Task prompt: Write the entries out exactly. Any images they hold stay out of the copy.

Given data:
**********

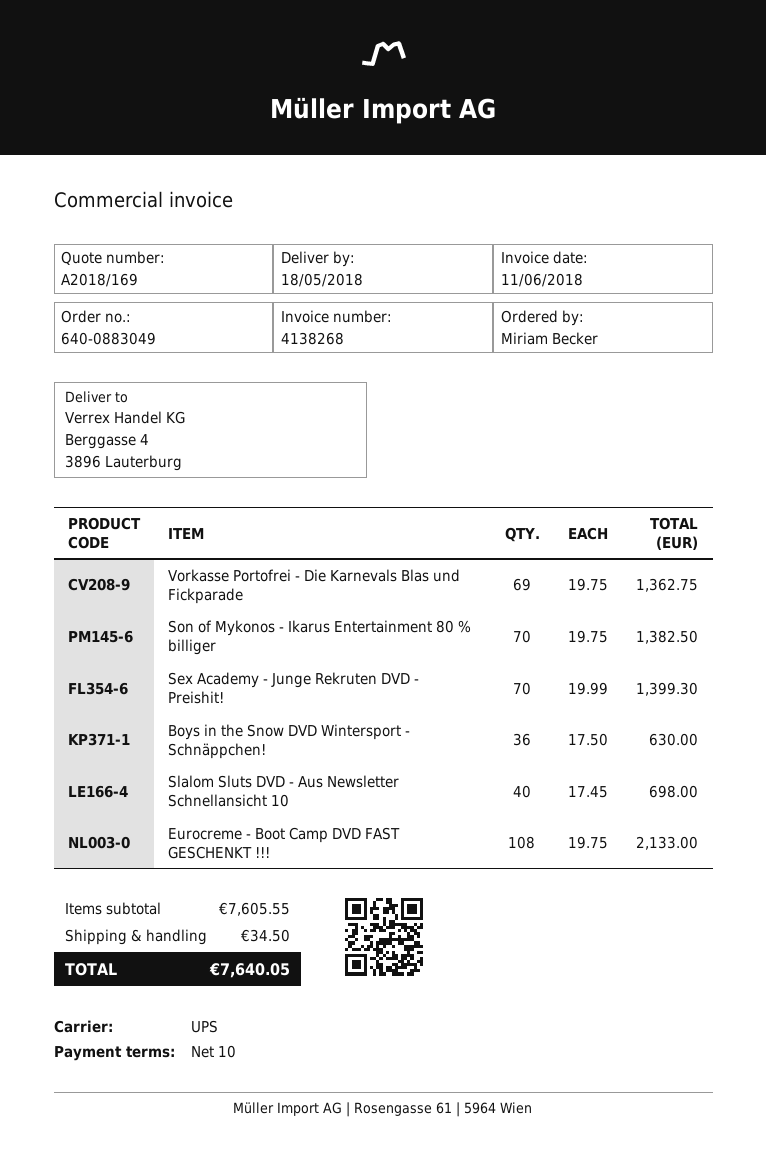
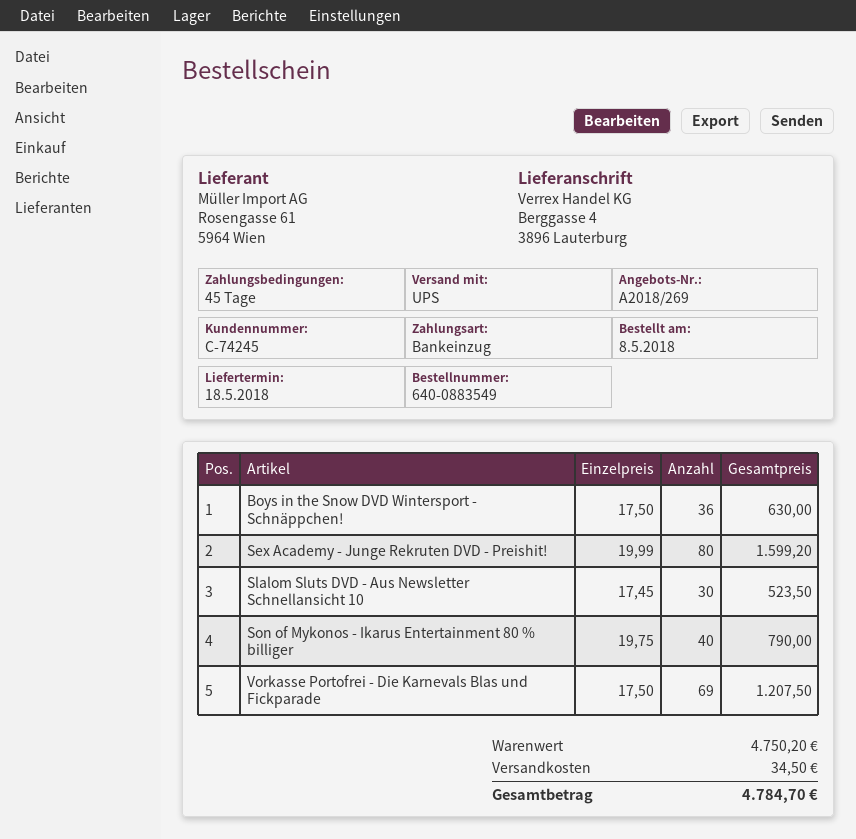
quote number: A2018/169 -> A2018/269
order number: 640-0883049 -> 640-0883549
payment terms: 10 days -> 45 days
Vorkasse Portofrei - Die Karnevals Blas und Fickparade: 69 x 19.75 = 1362.75 -> 69 x 17.50 = 1207.50
Son of Mykonos - Ikarus Entertainment 80 % billiger: 70 x 19.75 = 1382.50 -> 40 x 19.75 = 790.00
Sex Academy - Junge Rekruten DVD - Preishit!: 70 x 19.99 = 1399.30 -> 80 x 19.99 = 1599.20
Slalom Sluts DVD - Aus Newsletter Schnellansicht 10: 40 x 17.45 = 698.00 -> 30 x 17.45 = 523.50
Eurocreme - Boot Camp DVD FAST GESCHENKT !!!: 108 x 19.75 = 2133.00 -> none
subtotal: 7605.55 -> 4750.20
total: 7640.05 -> 4784.70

**********

Task solution:
quote number: A2018/169 -> A2018/269
order number: 640-0883049 -> 640-0883549
payment terms: 10 days -> 45 days
Vorkasse Portofrei - Die Karnevals Blas und Fickparade: 69 x 19.75 = 1362.75 -> 69 x 17.50 = 1207.50
Son of Mykonos - Ikarus Entertainment 80 % billiger: 70 x 19.75 = 1382.50 -> 40 x 19.75 = 790.00
Sex Academy - Junge Rekruten DVD - Preishit!: 70 x 19.99 = 1399.30 -> 80 x 19.99 = 1599.20
Slalom Sluts DVD - Aus Newsletter Schnellansicht 10: 40 x 17.45 = 698.00 -> 30 x 17.45 = 523.50
Eurocreme - Boot Camp DVD FAST GESCHENKT !!!: 108 x 19.75 = 2133.00 -> none
subtotal: 7605.55 -> 4750.20
total: 7640.05 -> 4784.70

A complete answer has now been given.